128 cases of DIC syndrome were identified, 31 of which were time-related. Additionally, 47 fatal cases due to disseminated intravascular coagulation were recorded.

Hepatobiliary disorders

In patients with normal baseline liver function (more than 50% of these patients received protease inhibitors), increased bilirubin levels were observed in 28% of patients, alkaline phosphatase in 43%, and AST (serum glutamate-oxaloacetate transaminase) in 44%. Significant elevation of each of these parameters was observed in 1% of cases.

Skin and subcutaneous tissue disorders

The drug contains polyoxyethylated castor oil, which may cause severe allergic reactions.

Reporting of suspected adverse reactions

Reporting of adverse reactions after drug registration is of great importance. It enables continuous monitoring of the benefit-risk balance of the drug. Medical and pharmaceutical professionals, as well as patients or their legal representatives, should report all suspected adverse reactions and lack of drug efficacy through the Automated Pharmacovigilance Information System at: https://aisf.dec.gov.ua

Shelf life. 2 years.

After opening the vial prior to dilution

Chemical and physical stability has been demonstrated for 28 days at a temperature not exceeding 25°C.
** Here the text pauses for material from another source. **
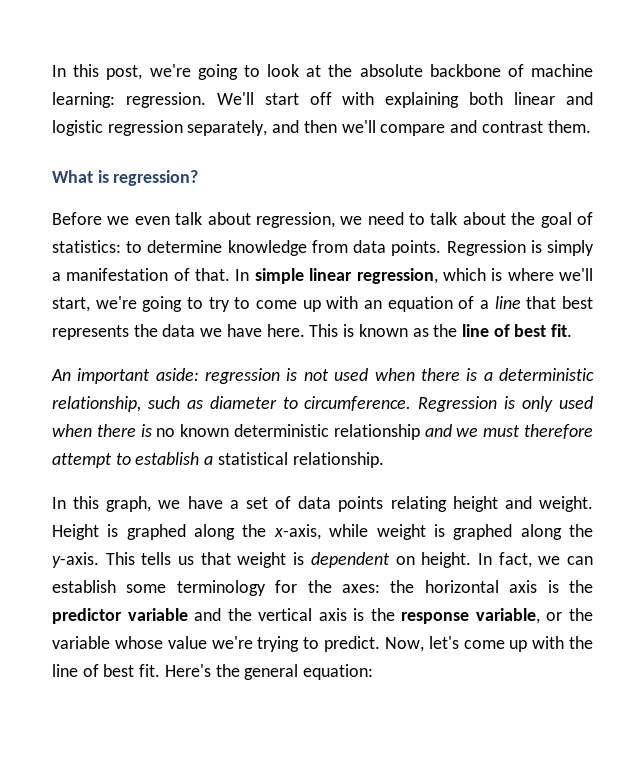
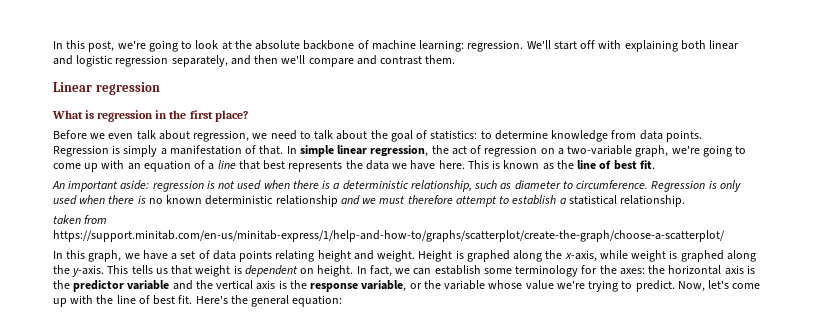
(591, 126) none -> [53,82,160,95] // Linear regression
[113,170,199,186] regression? -> [97,110,248,122] regression in the first place?
[442,268,593,281] [52,296,251,312] which is where we'll start, we're going to try to -> [431,145,747,157] the act of regression on a two-variable graph, we're going to
(384, 460) none -> [53,215,108,224] [53,230,725,242] // taken from https://support.minitab.com/en-us/minitab-express/1/help-and-how-to/graphs/scatterplot/create-the-graph/choose-a-scatterplot/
From a microbiological standpoint, after the first opening, the concentrated infusion solution may be stored for up to 28 days at a temperature not exceeding 25°C. If the solution is not used immediately, responsibility for the duration and conditions of storage of the ready-to-use solution lies with the user (healthcare personnel).

After dilution

Infusion solutions prepared by diluting paclitaxel with 0.9% sodium chloride solution or 5% glucose solution are physically and chemically stable for 27 hours when stored at a temperature not exceeding 25°C and for 7 days when stored at 2–8°C. The cooled solution may precipitate but can redissolve at room temperature (25°C). The vial should be discarded if the solution is cloudy or if the precipitate does not redissolve. Freezing does not affect shelf life. From a microbiological standpoint, the infusion solution should be administered immediately after preparation. If not used immediately, the user must monitor the duration and conditions of storage. Usually, storage time should not exceed 24 hours at 2–8°C unless the solution was prepared under controlled and validated aseptic conditions.

Storage conditions. The medicinal product does not require special storage conditions. Store out of reach of children.

Incompatibilities. Polyethylglycol ricinoleate, an ingredient of the medicinal product, may cause leaching of diethylhexylphthalate from plasticized PVC. The intensity of this process depends on the duration of exposure and the concentration of polyethylglycol ricinoleate. Therefore, infusion solutions must be prepared, stored, and administered using containers and systems that do not contain PVC.

Do not use with other solvents except those specified in the section "Method of administration and dosage."

Packaging. 5 mL (30 mg), or 16.7 mL (100 mg), 25 mL (150 mg), or 50 mL (300 mg) in a vial, 1 vial per pack.

Prescription category. Prescription only.

Manufacturer. Farmahem B.V.

Manufacturer's address and location of operations. Swensweg 5, Haarlem, 2031 GA, Netherlands.